- GIVEN RECORDS:
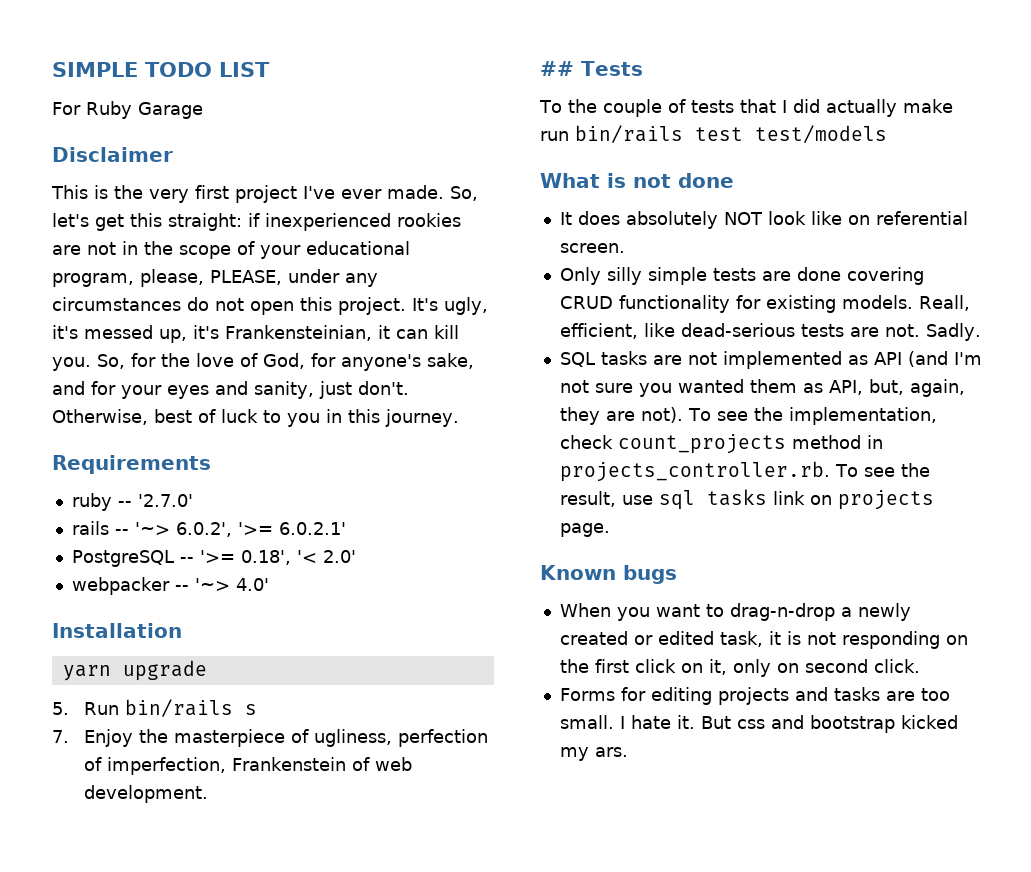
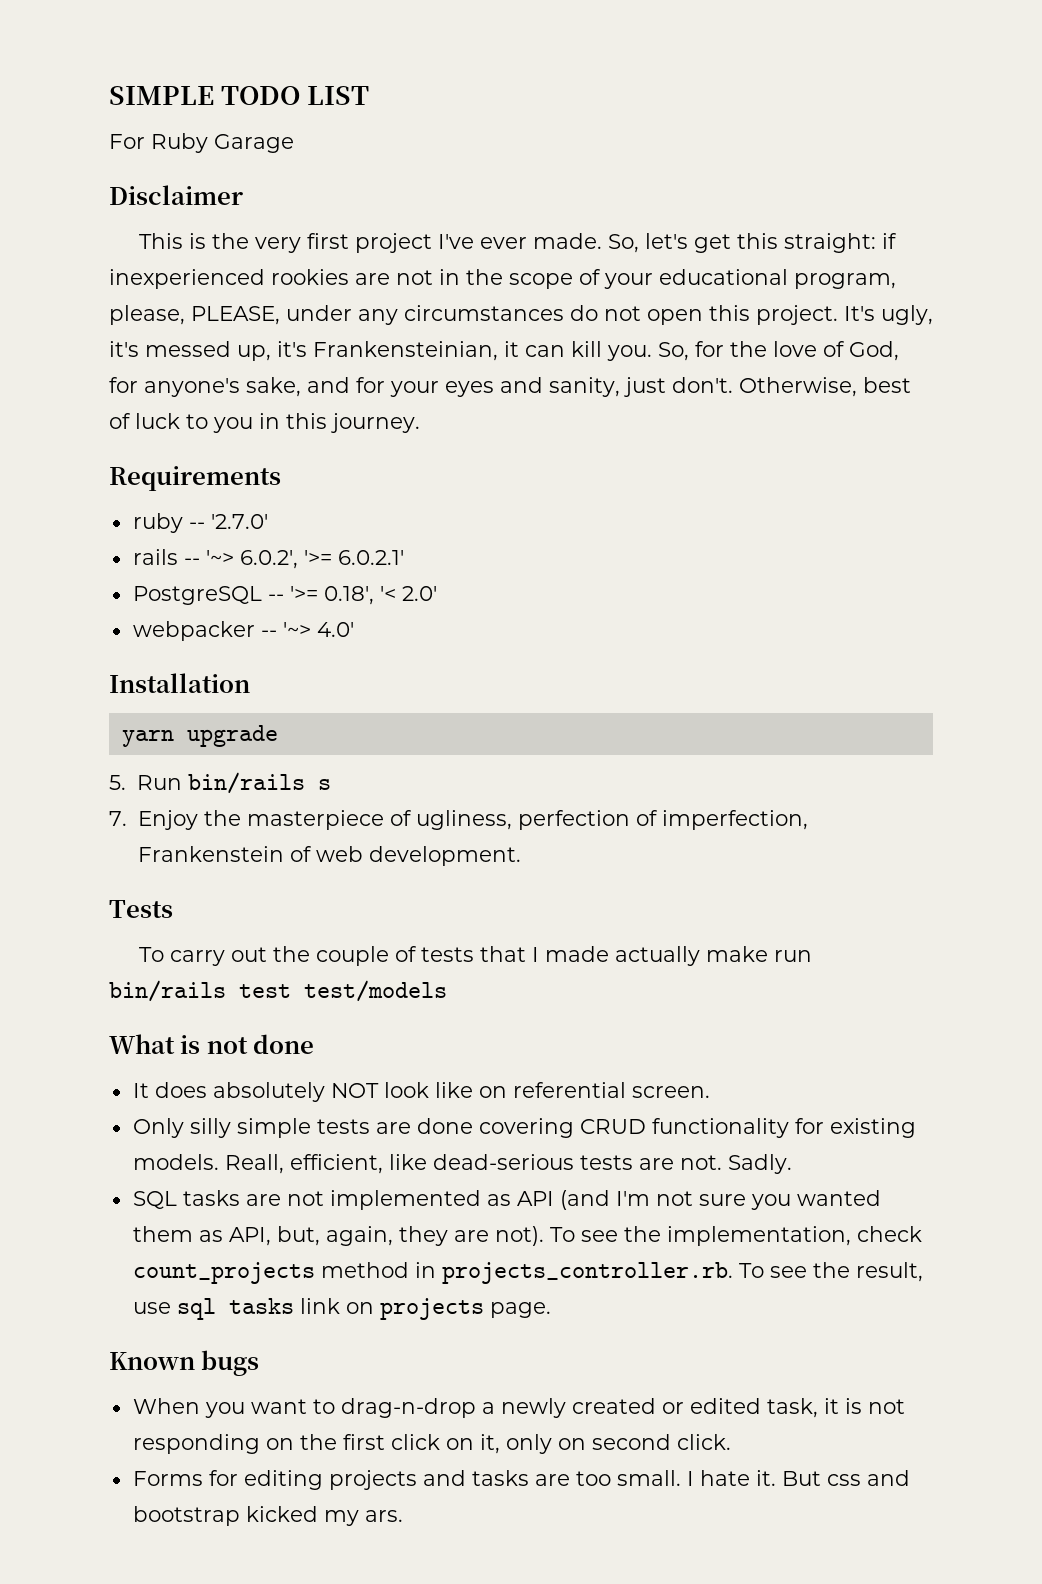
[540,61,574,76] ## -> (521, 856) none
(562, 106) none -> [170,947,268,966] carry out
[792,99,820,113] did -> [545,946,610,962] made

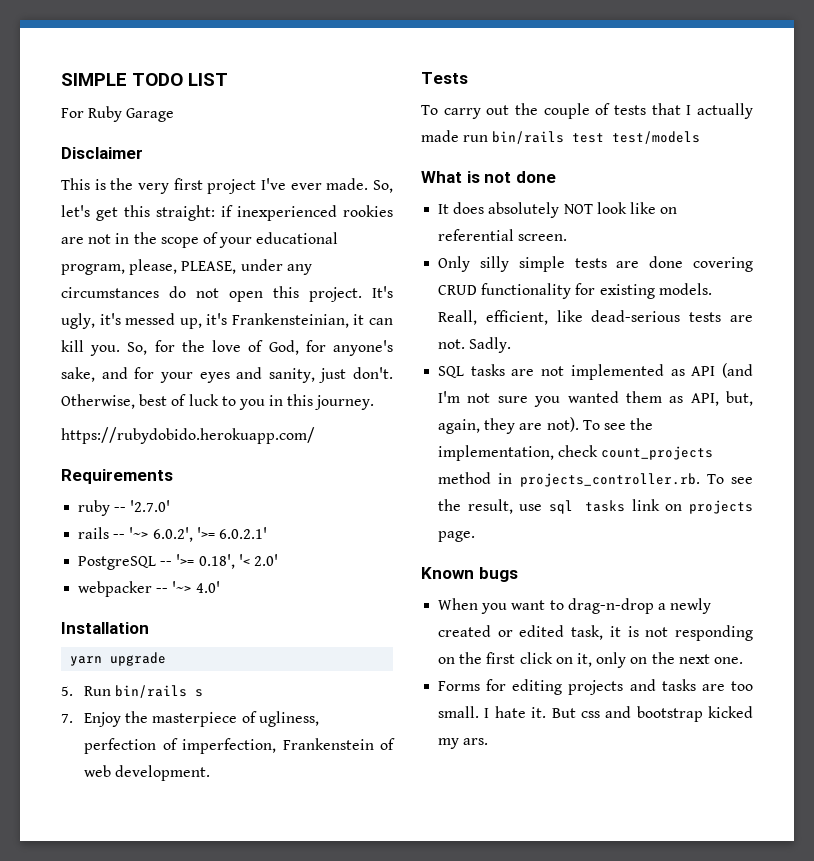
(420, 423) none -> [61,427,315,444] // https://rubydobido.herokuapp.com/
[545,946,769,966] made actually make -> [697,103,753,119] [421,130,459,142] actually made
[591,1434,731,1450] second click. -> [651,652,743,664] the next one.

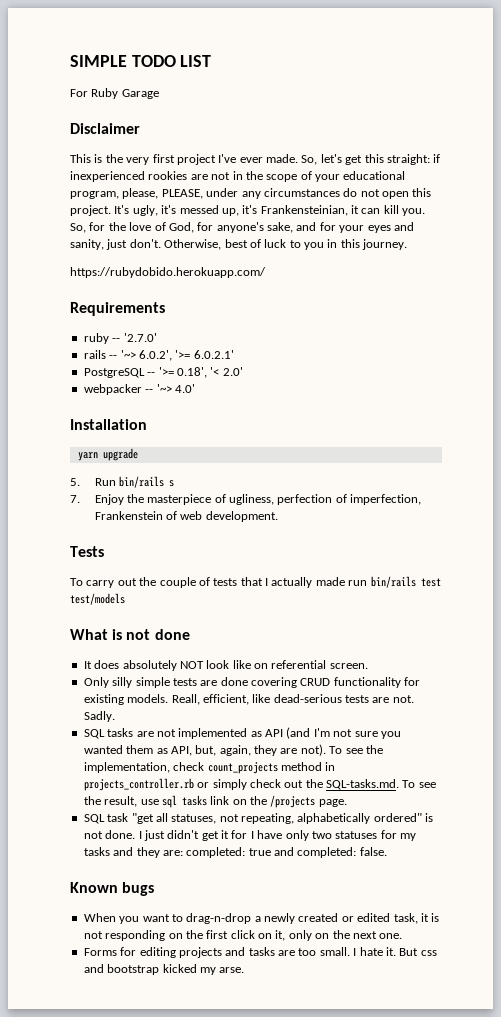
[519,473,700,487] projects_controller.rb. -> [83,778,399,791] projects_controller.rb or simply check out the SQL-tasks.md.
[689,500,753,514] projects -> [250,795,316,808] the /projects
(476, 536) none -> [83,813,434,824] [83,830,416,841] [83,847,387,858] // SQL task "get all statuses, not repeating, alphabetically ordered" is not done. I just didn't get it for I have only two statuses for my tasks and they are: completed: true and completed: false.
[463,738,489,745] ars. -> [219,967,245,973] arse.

---

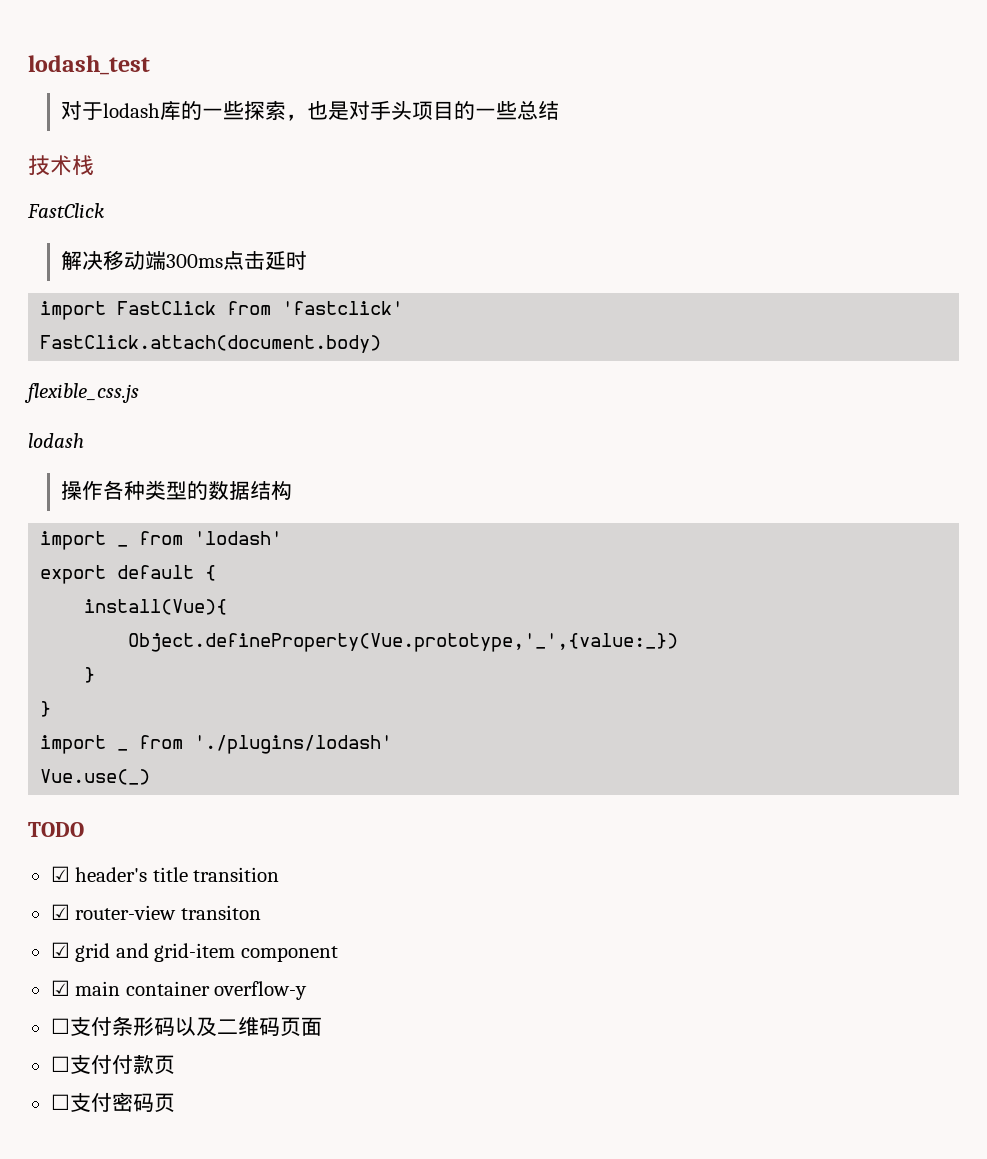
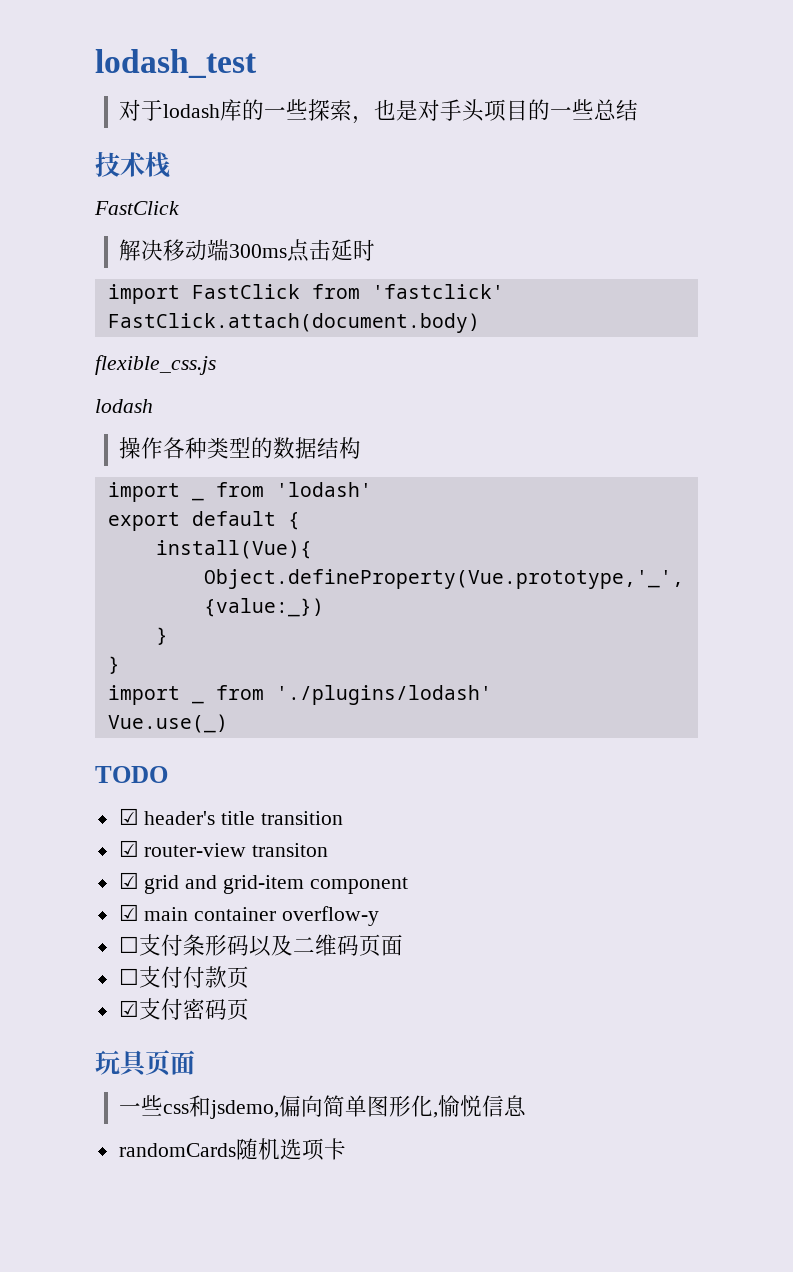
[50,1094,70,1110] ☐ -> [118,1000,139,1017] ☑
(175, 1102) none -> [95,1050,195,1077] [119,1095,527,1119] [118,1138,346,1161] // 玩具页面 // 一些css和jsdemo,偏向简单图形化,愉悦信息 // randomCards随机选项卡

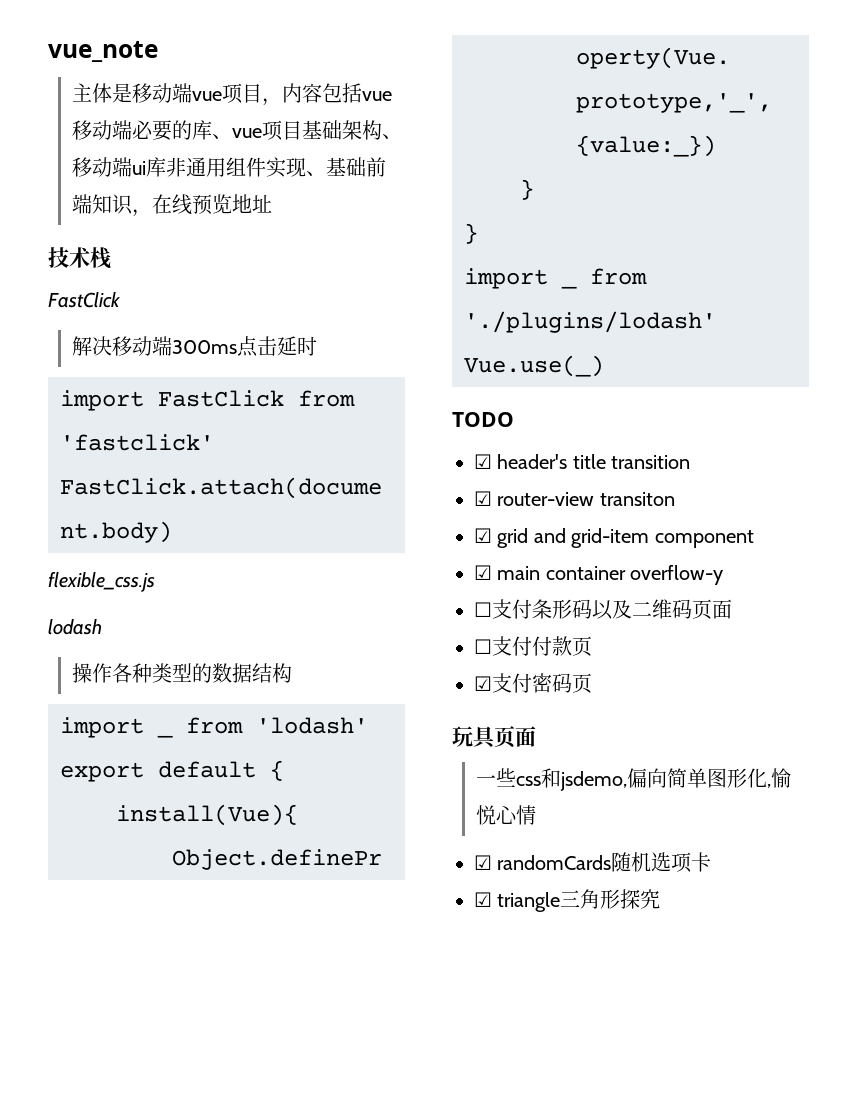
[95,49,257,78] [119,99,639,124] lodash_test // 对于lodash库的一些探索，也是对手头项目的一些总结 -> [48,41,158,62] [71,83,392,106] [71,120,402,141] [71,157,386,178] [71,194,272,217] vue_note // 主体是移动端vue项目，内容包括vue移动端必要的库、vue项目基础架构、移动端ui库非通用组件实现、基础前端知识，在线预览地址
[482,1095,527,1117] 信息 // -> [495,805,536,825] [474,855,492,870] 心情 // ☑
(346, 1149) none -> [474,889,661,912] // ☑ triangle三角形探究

---

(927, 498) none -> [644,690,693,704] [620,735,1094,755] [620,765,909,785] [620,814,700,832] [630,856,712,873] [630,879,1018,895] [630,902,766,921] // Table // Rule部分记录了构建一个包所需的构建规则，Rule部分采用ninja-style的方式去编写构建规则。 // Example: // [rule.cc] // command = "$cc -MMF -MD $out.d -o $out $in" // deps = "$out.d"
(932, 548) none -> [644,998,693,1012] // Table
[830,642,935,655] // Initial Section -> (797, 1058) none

- WHAT THIS TASK INVOLVES:
Reproduce the data above exactly, but only from the line containing "[792,99,820,113] did ->" through the line containing "[463,738,489,745] ars. ->". Omit all pictures.

- SOLVED PROBLEM:
[792,99,820,113] did -> [545,946,610,962] made

(420, 423) none -> [61,427,315,444] // https://rubydobido.herokuapp.com/
[545,946,769,966] made actually make -> [697,103,753,119] [421,130,459,142] actually made
[591,1434,731,1450] second click. -> [651,652,743,664] the next one.

[519,473,700,487] projects_controller.rb. -> [83,778,399,791] projects_controller.rb or simply check out the SQL-tasks.md.
[689,500,753,514] projects -> [250,795,316,808] the /projects
(476, 536) none -> [83,813,434,824] [83,830,416,841] [83,847,387,858] // SQL task "get all statuses, not repeating, alphabetically ordered" is not done. I just didn't get it for I have only two statuses for my tasks and they are: completed: true and completed: false.
[463,738,489,745] ars. -> [219,967,245,973] arse.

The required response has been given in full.